======== Given data ========
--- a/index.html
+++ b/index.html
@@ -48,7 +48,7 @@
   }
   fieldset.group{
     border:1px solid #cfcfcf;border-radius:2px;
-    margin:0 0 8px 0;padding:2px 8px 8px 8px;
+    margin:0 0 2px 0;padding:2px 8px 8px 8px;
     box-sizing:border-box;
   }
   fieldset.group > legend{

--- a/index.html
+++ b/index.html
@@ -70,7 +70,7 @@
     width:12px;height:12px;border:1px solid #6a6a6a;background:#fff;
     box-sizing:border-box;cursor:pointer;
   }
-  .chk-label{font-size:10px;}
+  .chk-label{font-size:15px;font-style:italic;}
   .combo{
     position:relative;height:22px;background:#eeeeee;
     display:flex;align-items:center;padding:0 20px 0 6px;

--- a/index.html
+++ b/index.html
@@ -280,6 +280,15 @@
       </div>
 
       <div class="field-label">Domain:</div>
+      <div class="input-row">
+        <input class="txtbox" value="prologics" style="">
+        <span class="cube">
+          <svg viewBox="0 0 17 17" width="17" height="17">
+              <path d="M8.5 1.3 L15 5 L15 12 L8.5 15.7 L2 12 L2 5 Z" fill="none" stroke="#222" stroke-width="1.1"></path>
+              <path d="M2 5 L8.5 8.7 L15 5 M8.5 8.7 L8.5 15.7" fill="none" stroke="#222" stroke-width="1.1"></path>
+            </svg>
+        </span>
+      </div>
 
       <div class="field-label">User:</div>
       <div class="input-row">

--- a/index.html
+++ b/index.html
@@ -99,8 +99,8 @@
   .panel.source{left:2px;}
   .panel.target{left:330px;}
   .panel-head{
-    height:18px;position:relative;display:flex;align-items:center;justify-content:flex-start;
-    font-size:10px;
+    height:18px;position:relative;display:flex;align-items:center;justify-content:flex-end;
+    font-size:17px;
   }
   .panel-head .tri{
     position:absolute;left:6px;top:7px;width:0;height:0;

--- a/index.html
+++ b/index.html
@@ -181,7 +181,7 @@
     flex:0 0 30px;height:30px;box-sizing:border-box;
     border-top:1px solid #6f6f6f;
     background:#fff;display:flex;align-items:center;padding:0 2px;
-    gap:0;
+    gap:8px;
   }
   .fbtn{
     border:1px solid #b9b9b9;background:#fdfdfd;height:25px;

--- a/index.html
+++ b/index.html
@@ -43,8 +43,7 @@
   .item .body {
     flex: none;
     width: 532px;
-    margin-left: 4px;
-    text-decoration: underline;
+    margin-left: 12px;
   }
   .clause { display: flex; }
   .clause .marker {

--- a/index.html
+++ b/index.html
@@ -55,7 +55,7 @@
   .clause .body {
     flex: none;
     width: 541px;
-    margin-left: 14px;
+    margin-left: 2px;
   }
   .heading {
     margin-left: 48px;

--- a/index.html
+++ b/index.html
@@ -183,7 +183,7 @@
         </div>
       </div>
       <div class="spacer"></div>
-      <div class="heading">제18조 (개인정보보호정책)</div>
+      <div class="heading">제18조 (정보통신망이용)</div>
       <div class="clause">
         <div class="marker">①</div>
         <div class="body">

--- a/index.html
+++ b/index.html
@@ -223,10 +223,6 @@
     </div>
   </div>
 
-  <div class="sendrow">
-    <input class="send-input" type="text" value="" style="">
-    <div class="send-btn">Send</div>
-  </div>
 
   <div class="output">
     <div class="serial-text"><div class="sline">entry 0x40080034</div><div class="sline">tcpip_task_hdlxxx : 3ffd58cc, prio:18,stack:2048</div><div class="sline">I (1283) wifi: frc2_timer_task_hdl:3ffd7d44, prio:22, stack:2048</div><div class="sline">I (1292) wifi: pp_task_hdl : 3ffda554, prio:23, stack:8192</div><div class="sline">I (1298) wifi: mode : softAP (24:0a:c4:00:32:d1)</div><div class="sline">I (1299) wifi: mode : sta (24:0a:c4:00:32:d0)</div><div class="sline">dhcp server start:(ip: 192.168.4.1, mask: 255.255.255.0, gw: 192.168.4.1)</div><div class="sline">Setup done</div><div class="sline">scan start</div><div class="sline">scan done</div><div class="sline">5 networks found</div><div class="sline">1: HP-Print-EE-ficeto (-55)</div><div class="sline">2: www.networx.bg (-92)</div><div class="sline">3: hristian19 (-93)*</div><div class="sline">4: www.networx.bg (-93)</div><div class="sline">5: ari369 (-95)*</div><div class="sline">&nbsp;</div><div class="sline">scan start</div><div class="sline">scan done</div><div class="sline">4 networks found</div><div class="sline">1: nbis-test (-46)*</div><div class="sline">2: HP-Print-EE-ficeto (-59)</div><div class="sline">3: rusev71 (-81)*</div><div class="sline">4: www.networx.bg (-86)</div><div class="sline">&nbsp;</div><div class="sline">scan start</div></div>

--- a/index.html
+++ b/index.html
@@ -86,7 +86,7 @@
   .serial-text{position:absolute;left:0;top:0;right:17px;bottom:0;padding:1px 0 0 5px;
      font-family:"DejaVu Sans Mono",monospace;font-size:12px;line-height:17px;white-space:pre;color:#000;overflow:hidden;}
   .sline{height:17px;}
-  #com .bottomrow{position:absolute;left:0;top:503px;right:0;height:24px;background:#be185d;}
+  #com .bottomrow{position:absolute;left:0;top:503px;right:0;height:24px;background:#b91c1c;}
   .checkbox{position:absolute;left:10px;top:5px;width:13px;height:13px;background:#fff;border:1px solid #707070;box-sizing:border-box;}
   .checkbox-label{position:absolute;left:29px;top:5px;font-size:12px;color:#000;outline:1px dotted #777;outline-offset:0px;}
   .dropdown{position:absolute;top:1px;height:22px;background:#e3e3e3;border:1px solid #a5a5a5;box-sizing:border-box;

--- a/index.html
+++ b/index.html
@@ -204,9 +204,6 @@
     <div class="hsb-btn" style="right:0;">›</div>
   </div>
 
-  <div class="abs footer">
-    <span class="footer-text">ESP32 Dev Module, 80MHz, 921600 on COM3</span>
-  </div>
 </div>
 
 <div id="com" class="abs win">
========
Your task is to reproduce all of the records exactly.

_Finished task_
--- a/index.html
+++ b/index.html
@@ -48,7 +48,7 @@
   }
   fieldset.group{
     border:1px solid #cfcfcf;border-radius:2px;
-    margin:0 0 8px 0;padding:2px 8px 8px 8px;
+    margin:0 0 2px 0;padding:2px 8px 8px 8px;
     box-sizing:border-box;
   }
   fieldset.group > legend{

--- a/index.html
+++ b/index.html
@@ -70,7 +70,7 @@
     width:12px;height:12px;border:1px solid #6a6a6a;background:#fff;
     box-sizing:border-box;cursor:pointer;
   }
-  .chk-label{font-size:10px;}
+  .chk-label{font-size:15px;font-style:italic;}
   .combo{
     position:relative;height:22px;background:#eeeeee;
     display:flex;align-items:center;padding:0 20px 0 6px;

--- a/index.html
+++ b/index.html
@@ -280,6 +280,15 @@
       </div>
 
       <div class="field-label">Domain:</div>
+      <div class="input-row">
+        <input class="txtbox" value="prologics" style="">
+        <span class="cube">
+          <svg viewBox="0 0 17 17" width="17" height="17">
+              <path d="M8.5 1.3 L15 5 L15 12 L8.5 15.7 L2 12 L2 5 Z" fill="none" stroke="#222" stroke-width="1.1"></path>
+              <path d="M2 5 L8.5 8.7 L15 5 M8.5 8.7 L8.5 15.7" fill="none" stroke="#222" stroke-width="1.1"></path>
+            </svg>
+        </span>
+      </div>
 
       <div class="field-label">User:</div>
       <div class="input-row">

--- a/index.html
+++ b/index.html
@@ -99,8 +99,8 @@
   .panel.source{left:2px;}
   .panel.target{left:330px;}
   .panel-head{
-    height:18px;position:relative;display:flex;align-items:center;justify-content:flex-start;
-    font-size:10px;
+    height:18px;position:relative;display:flex;align-items:center;justify-content:flex-end;
+    font-size:17px;
   }
   .panel-head .tri{
     position:absolute;left:6px;top:7px;width:0;height:0;

--- a/index.html
+++ b/index.html
@@ -181,7 +181,7 @@
     flex:0 0 30px;height:30px;box-sizing:border-box;
     border-top:1px solid #6f6f6f;
     background:#fff;display:flex;align-items:center;padding:0 2px;
-    gap:0;
+    gap:8px;
   }
   .fbtn{
     border:1px solid #b9b9b9;background:#fdfdfd;height:25px;

--- a/index.html
+++ b/index.html
@@ -43,8 +43,7 @@
   .item .body {
     flex: none;
     width: 532px;
-    margin-left: 4px;
-    text-decoration: underline;
+    margin-left: 12px;
   }
   .clause { display: flex; }
   .clause .marker {

--- a/index.html
+++ b/index.html
@@ -55,7 +55,7 @@
   .clause .body {
     flex: none;
     width: 541px;
-    margin-left: 14px;
+    margin-left: 2px;
   }
   .heading {
     margin-left: 48px;

--- a/index.html
+++ b/index.html
@@ -183,7 +183,7 @@
         </div>
       </div>
       <div class="spacer"></div>
-      <div class="heading">제18조 (개인정보보호정책)</div>
+      <div class="heading">제18조 (정보통신망이용)</div>
       <div class="clause">
         <div class="marker">①</div>
         <div class="body">

--- a/index.html
+++ b/index.html
@@ -223,10 +223,6 @@
     </div>
   </div>
 
-  <div class="sendrow">
-    <input class="send-input" type="text" value="" style="">
-    <div class="send-btn">Send</div>
-  </div>
 
   <div class="output">
     <div class="serial-text"><div class="sline">entry 0x40080034</div><div class="sline">tcpip_task_hdlxxx : 3ffd58cc, prio:18,stack:2048</div><div class="sline">I (1283) wifi: frc2_timer_task_hdl:3ffd7d44, prio:22, stack:2048</div><div class="sline">I (1292) wifi: pp_task_hdl : 3ffda554, prio:23, stack:8192</div><div class="sline">I (1298) wifi: mode : softAP (24:0a:c4:00:32:d1)</div><div class="sline">I (1299) wifi: mode : sta (24:0a:c4:00:32:d0)</div><div class="sline">dhcp server start:(ip: 192.168.4.1, mask: 255.255.255.0, gw: 192.168.4.1)</div><div class="sline">Setup done</div><div class="sline">scan start</div><div class="sline">scan done</div><div class="sline">5 networks found</div><div class="sline">1: HP-Print-EE-ficeto (-55)</div><div class="sline">2: www.networx.bg (-92)</div><div class="sline">3: hristian19 (-93)*</div><div class="sline">4: www.networx.bg (-93)</div><div class="sline">5: ari369 (-95)*</div><div class="sline">&nbsp;</div><div class="sline">scan start</div><div class="sline">scan done</div><div class="sline">4 networks found</div><div class="sline">1: nbis-test (-46)*</div><div class="sline">2: HP-Print-EE-ficeto (-59)</div><div class="sline">3: rusev71 (-81)*</div><div class="sline">4: www.networx.bg (-86)</div><div class="sline">&nbsp;</div><div class="sline">scan start</div></div>

--- a/index.html
+++ b/index.html
@@ -86,7 +86,7 @@
   .serial-text{position:absolute;left:0;top:0;right:17px;bottom:0;padding:1px 0 0 5px;
      font-family:"DejaVu Sans Mono",monospace;font-size:12px;line-height:17px;white-space:pre;color:#000;overflow:hidden;}
   .sline{height:17px;}
-  #com .bottomrow{position:absolute;left:0;top:503px;right:0;height:24px;background:#be185d;}
+  #com .bottomrow{position:absolute;left:0;top:503px;right:0;height:24px;background:#b91c1c;}
   .checkbox{position:absolute;left:10px;top:5px;width:13px;height:13px;background:#fff;border:1px solid #707070;box-sizing:border-box;}
   .checkbox-label{position:absolute;left:29px;top:5px;font-size:12px;color:#000;outline:1px dotted #777;outline-offset:0px;}
   .dropdown{position:absolute;top:1px;height:22px;background:#e3e3e3;border:1px solid #a5a5a5;box-sizing:border-box;

--- a/index.html
+++ b/index.html
@@ -204,9 +204,6 @@
     <div class="hsb-btn" style="right:0;">›</div>
   </div>
 
-  <div class="abs footer">
-    <span class="footer-text">ESP32 Dev Module, 80MHz, 921600 on COM3</span>
-  </div>
 </div>
 
 <div id="com" class="abs win">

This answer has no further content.